HIGHLAND PARK/HIGHWOOD — Plans to close four North Shore School District 112 schools at the end of the current term downshifted into neutral on the heels of the December 10 resignation of Superintendent Michael Bregy.
The District 112 Board of Education voted unanimously December 13 at the District office in Highland Park to put the controversial plan known as BDR3 shuttering two elementary schools, a middle school and the early childhood development center on hold for a year.
BDR3 is an acronym for Budget Deficit Reduction Three, according to the district’s website.
The standing-room-only crowd of more than 140 people broke into a standing ovation when board member Jane Solmor-Mordini asked for the one-year pause. She was a strong proponent of the proposal to close Ravinia and Lincoln Elementary Schools, Elm Place Middle School and the Green Bay Early Childhood Development Center.
“The loss of the superintendent impairs our capacity to insure every detail is taken care of,” said Solmor-Mordini referring to Bregy’s departure. “We are now too vulnerable to any further unforeseen circumstances or distractions that could jeopardize our kids. I think we owe it to everyone to pivot and delay BDR3 for a year.”
Though the board voted 4-0 with Solmor-Mordini abstaining to accept Bregy’s resignation near the end of the meeting, he sent an email to the 112 community December 10 informing them he will become superintendent of the Beverly Hills Unified School District in California.
Bregy Starts New Job in February
Bregy starts the job February 1, according to Mel Spitz, that districts’ Board of Education president, in a DailyNorthSore.com interview December 11. District 112 Board President Michael Cohn said in a DNS interview December 11 he learned of Bregy’s departure the day before.
Yumi Ross, another board member who favored the school closing plan, called for healing in a community bitterly divided over BDR3. “There will be bumps in the road and there will be disagreements,” said Ross. “We have to handle it with civility.”
Another call for detente came from Karla Livni, a board member who opposed BDR3. She said the emotional level of the community needs calm as the board and administration craft plans to solve problems that have not gone away.
Many of the more than 30 people who spoke during the public comment portion of the meeting disregarded their prepared marks, laying the paper down, and instead thanked the board for slowing down.
“I want to encourage all of us to pull together,” said Richard Liebman. “I ask the board to take a step back. In pulling the community together, please include as many stakeholders as possible.”
Kris Walker encouraged the board to take advantage of a community ready to help.
“There are 100 people in this room ready to help you out and move forward,” said Walker. “We can’t keep kicking the can down the road but we can’t grab it until we know what shelf to put it on.”
Union Leader Criticizes Community
Not everyone talking was so generous.

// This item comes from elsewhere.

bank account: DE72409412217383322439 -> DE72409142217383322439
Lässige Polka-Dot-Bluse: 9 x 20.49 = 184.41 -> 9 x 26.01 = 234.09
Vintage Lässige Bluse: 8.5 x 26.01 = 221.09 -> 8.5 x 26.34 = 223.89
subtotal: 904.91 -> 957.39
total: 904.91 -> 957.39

Sheri Henkel, the vice president of the North Shore Education Association teachers union, was critical of the attitude of people on both sides of the BDR3 debate.
“There has been a hotbed of hate and distortion no matter which side you were on,” said Henkel. “We must be kind and respectful to each other.”

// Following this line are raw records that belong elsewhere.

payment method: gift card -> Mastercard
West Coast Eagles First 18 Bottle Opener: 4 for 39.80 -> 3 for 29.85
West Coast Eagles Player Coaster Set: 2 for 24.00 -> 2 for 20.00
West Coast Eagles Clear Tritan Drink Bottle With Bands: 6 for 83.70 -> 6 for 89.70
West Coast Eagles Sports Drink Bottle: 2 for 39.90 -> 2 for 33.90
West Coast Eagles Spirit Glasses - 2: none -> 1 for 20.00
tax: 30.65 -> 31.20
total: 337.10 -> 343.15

Bregy’s resignation was not the only one announced at the meeting. With the room nearly empty and minutes before adjournment Samantha Stolberg, who chaired the meeting in the absence of Cohn, read a letter of resignation from board member Jacqueline Denham whose term expires in April.
Denham, a supporter of BDR3 said in her letter that she wanted to spend more time with her family but she also hinted the harsh discourse in the community and attacks directed at her played a role.
“I sincerely hope that the district finds a solution to its complex problems, but as the tenor of the discourse seems dominated by self interests, manipulation, nostalgia and even racial attacks, I must step away,” said Stolberg reading Denham’s letter.
Denham’s colleagues on the board said they were disappointed to see her go but also said attacks from the community were harsh.
“The level of hatred, bigotry and racism were at a level that was punishing,” Solmor-Mordini said. “She stood up for a lot of people who didn’t have a voice.”